Он стоял у окна, опершись плечом о косяк, и думал о том, что уже никакого места не стало на земле человеку, где бы жить, как хочется, пристойно и скромно, в тишине и полезных Богу и людям трудах. Он думал о том, что в Париже, погрязшем всегда в настоящем, без прозрения в будущее, без рассудительной оглядки в прошедшее, наконец окончилось новое возмущение[1], в начале которого был согнан с престола наследственных королей прежний самозваный король, в продолжение которого место разума и порядка заступили хаос и штык и в итоге которого на всё том же обесчещенном троне явился новый самозваный король, бездомный бродяга, прощелыга, авантюрист, по всей видимости много худший, чем прежний, что по этой причине нынче мало кого выпускают на Запад, страшась, как бы эта французская заразительная болезнь не распространилась в России, и что, казалось, четырёх лет кровавой резни и смятений должно быть довольно, чтобы понять наконец и слепым: стезя хаоса, крови, штыка не возродит ни человека, ни человечества, как мечталось тем, кто вставал во главе возмущения.
И по-прежнему страждет весь мир. Все люди, с кем бы он ни сходился, с кем бы ни знакомился коротко, страждут, даже те, о которых по виду меньше всего можно бы заключить, чтобы они были несчастны, так что даже невозможно решить, чьи страданья сильнее, однако всё же представлялось ему, что тягостней всех те страданья, которые происходят от недоразумений взаимных, а эти страданья сделались вдруг повсеместными, гак что только со всех сторон и слышно, как расходятся между собою друзья, как люди, созданные затем, чтобы друг друга любить, друг от друга отторгнулись невозвратно, только и слышно теперь, как скорбно кричит человек: «Не понимают меня!»
Что же сблизит людей, что возродит?
С тоской он думал о городе Риме, который в недавние времена был захвачен солдатами французов[2], так громко вопиявших о свободе, и возвратиться в который ему теперь ни малейшей возможности нет: как бы ужился он там, где над миром властвует штык?
Да и здесь, на Никитском бульваре, в Москве...
Для чего только он воротился сюда, в это больное, бессердечное, неопределённое время превратных мнений и разнузданной лжи, где с криком, с пеной у рта распространяются обо всём самом важном и самом неважном в таком изобилии, как не случалось доселе, кажется, никогда?
Самой нелепой, самой бессовестной лжи накопилось столько вокруг, что и о себе он слышал не раз то и дело такие подозрительные, странные, почти волшебные слухи, на которые так изобильна Москва, что волосы дыбом могли бы подняться на бедной его голове, когда бы подобными слухами он покрепче смущался и принимал их в себя.
Впрочем, отчасти он во всём этом был и сам виноват: ему-то побольше, чем кому-либо другому, нужно было держаться вдали, и, ежели взглянуть глубоким оком на всё, что ни есть, он не должен был сюда приезжать прежде полнейшего окончания всего, в трёх томах, бесконечного труда своего.
Может быть, эта мысль, слишком тягостная для сердца, именно потому так ужасно терзала его, что, по правде сказать, для него давно уже всё стало мертво, что окружало его на чужбине, и глаза его оттуда глядели только в Россию, и уже не находилось меры любви его к ней, но, вероятно, по этой причине только в тех, отныне недоступных краях успешен и благодатен был его труд.
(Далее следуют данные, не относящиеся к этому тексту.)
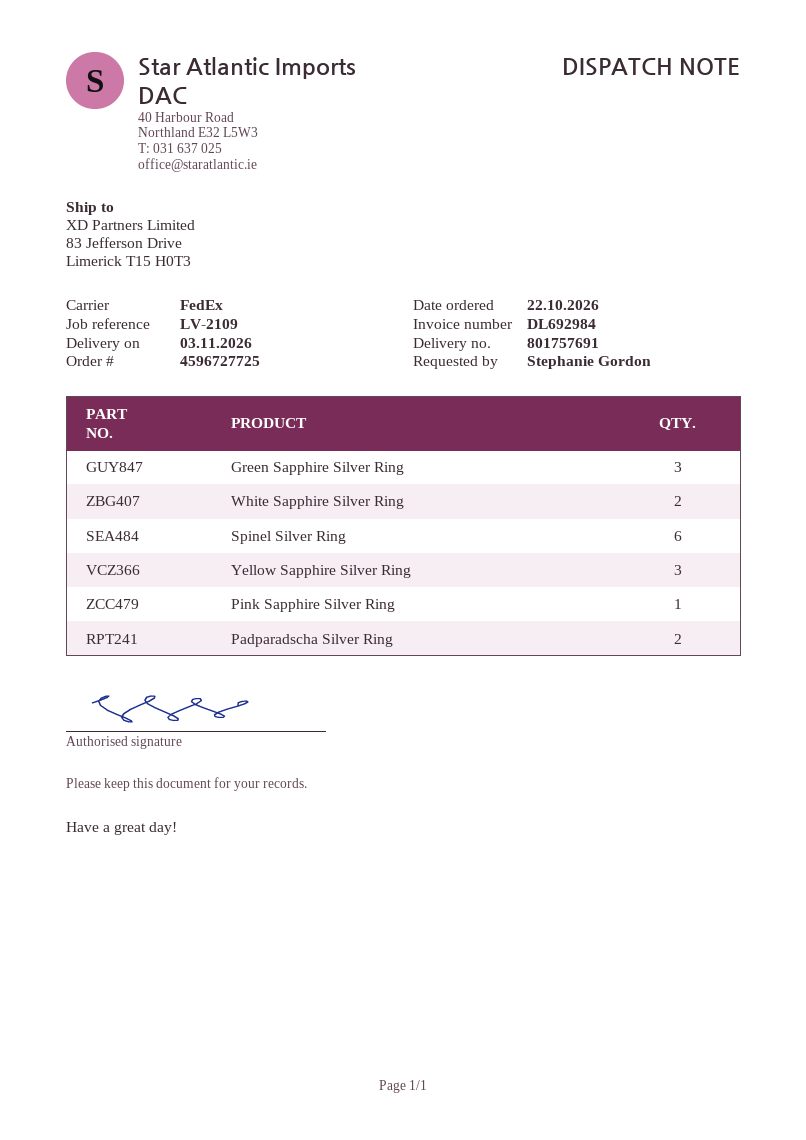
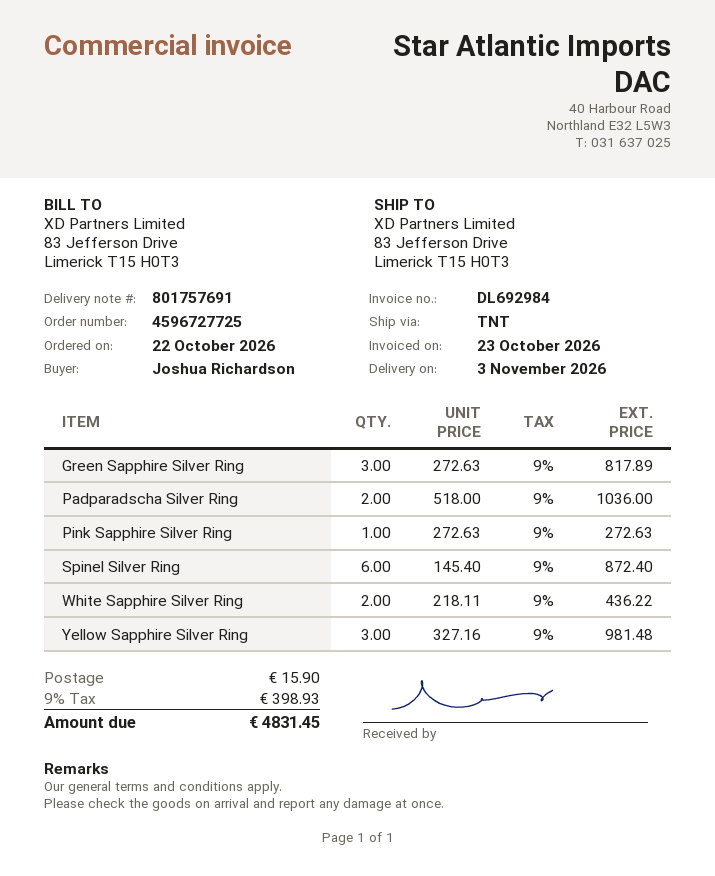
ordered by: Stephanie Gordon -> Joshua Richardson
shipping method: FedEx -> TNT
Не для здоровья так болезненно и упорно он влёкся туда, не над слабым здоровьем своим дрожал он, как очумелый от дикой жадности скопидом, а единственно из жажды трудиться и достойно окончить назначенное жизненное дело своё.
Нет, не следовало ему заживаться в России!
Он не желал иных мест и городов, иной, более пышной природы и всех прочих мелких приятностей жизни, Боже его упаси. Он уже давно не нуждался ни в каких впечатлениях, уже давно ему было решительно всё равно, быть ли в Риме, в Париже, в немецком дрянном городишке или пускай хоть в Лапландии, если бы его и в Лапландию как-нибудь занесло в бесконечной его дороге. Что бы он стал там делать? Ну, разумеется, восхищался бы запахами весны или приветного лета, как восхищался бы видами нового или, напротив, старого, давно любимого места, но уже давно на всё это он потерял и желание и чутьё. Он слишком давно жил в себе, в своих горьких воспоминаниях, в земле своей, в народе своём, которые неразлучно носились с ним вместе; куда бы ни завлекла его резвая ямщицкая тройка или немецкий рассудительный кучер, высоко восседавший на козлах дилижанса, и всё, что ни заключено в этой родимой земле, в этом дивном народе, — всё это поминутно ближе и ближе до нестерпимости, становилось его обожжённой любовью душе.